スイスSTMicroelectronics(STマイクロ)社は2010年3月26日、医療用電子機器を開発しているスイスSensimed社と協業して、緑内障診断用コンタクトレンズを開発した(図1)。このコンタクトレンズは、眼球のひずみを検知するセンサーと、測定データを無線送信する信号処理回路を内蔵する。
図1の金色の環状の部分がひずみセンサーで、四角い部分が信号処理回路である。STMicroelectronics社は、MEMS技術を活用してこの部分の開発、製造を担当する。センサーが送信したデータは、患者が首に装着する小さなデータ受信機器で受信する。レンズのセンサーは、データ受信機器からの電波をエネルギ源とし、その電力で動作するので、レンズに電源を接続する必要はない。
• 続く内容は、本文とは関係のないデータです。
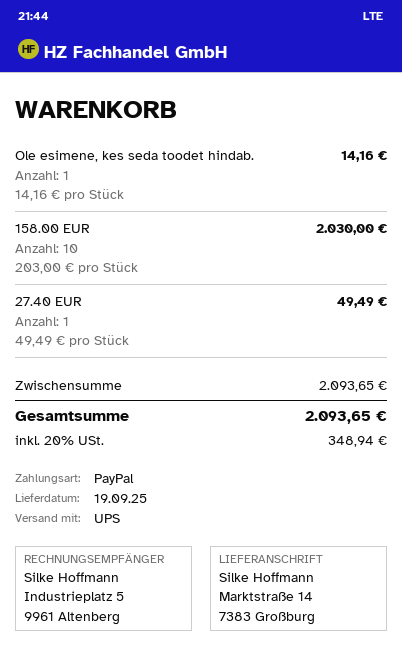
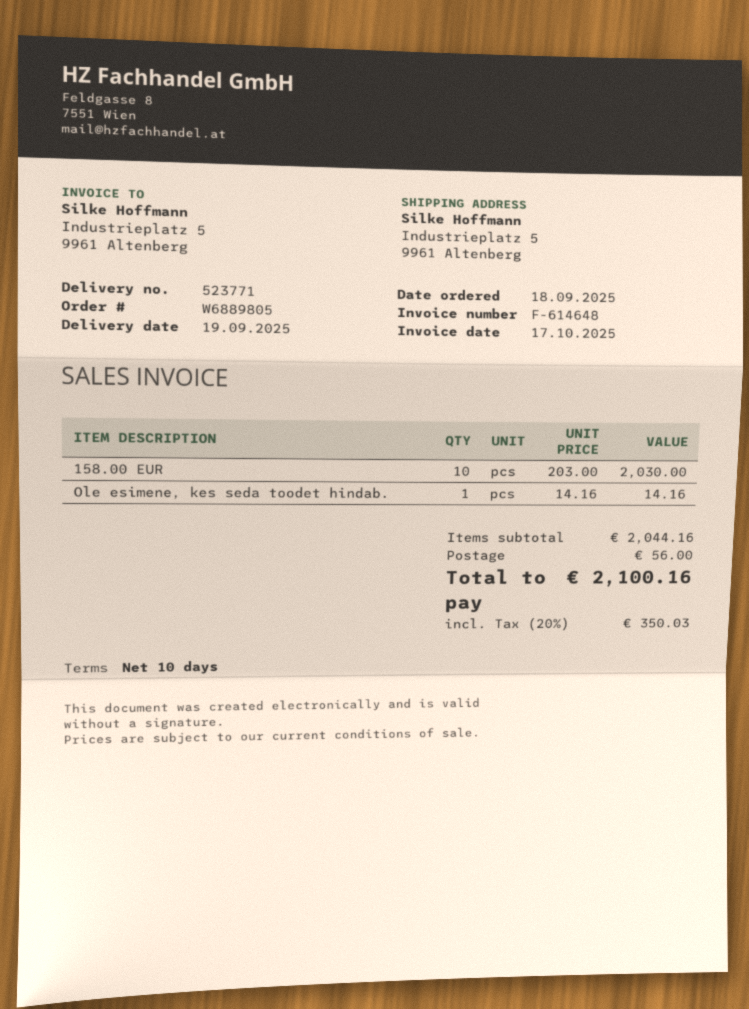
ship to: Marktstraße 14, 7383 Großburg -> Industrieplatz 5, 9961 Altenberg
27.40 EUR: 1 x 49.49 = 49.49 -> none
subtotal: 2093.65 -> 2044.16
shipping: none -> 56.00
tax: 20% = 348.94 -> 20% = 350.03
total: 2093.65 -> 2100.16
図1 スイスSTMicroelectronics社とスイスSensimed社が共同開発した緑内障診断用コンタクトレンズ
金色の環状の部分がひずみセンサーで、四角い部分が信号処理回路。装着者の視界を妨げることはないという。
緑内障は視神経が異常をきたし、視野が狭くなっていく病気。緑内障に罹患(りかん)すると眼圧が上がるため、眼科では「眼圧計」という機器で眼圧を測定し、診断をしている。しかし、眼圧は時間によって変化する。眼圧計では、計測する一瞬の眼圧しか分からないので、眼圧計による検査だけでは緑内障と診断できないことがある。
今回開発したコンタクトレンズは、内蔵するひずみセンサーで眼圧を検知する。患者がある程度の時間装着し続けることで(通常は24時間としている)、時間の経過に伴う眼圧の変化を読み取れ、正確な診断を下しやすくなるという。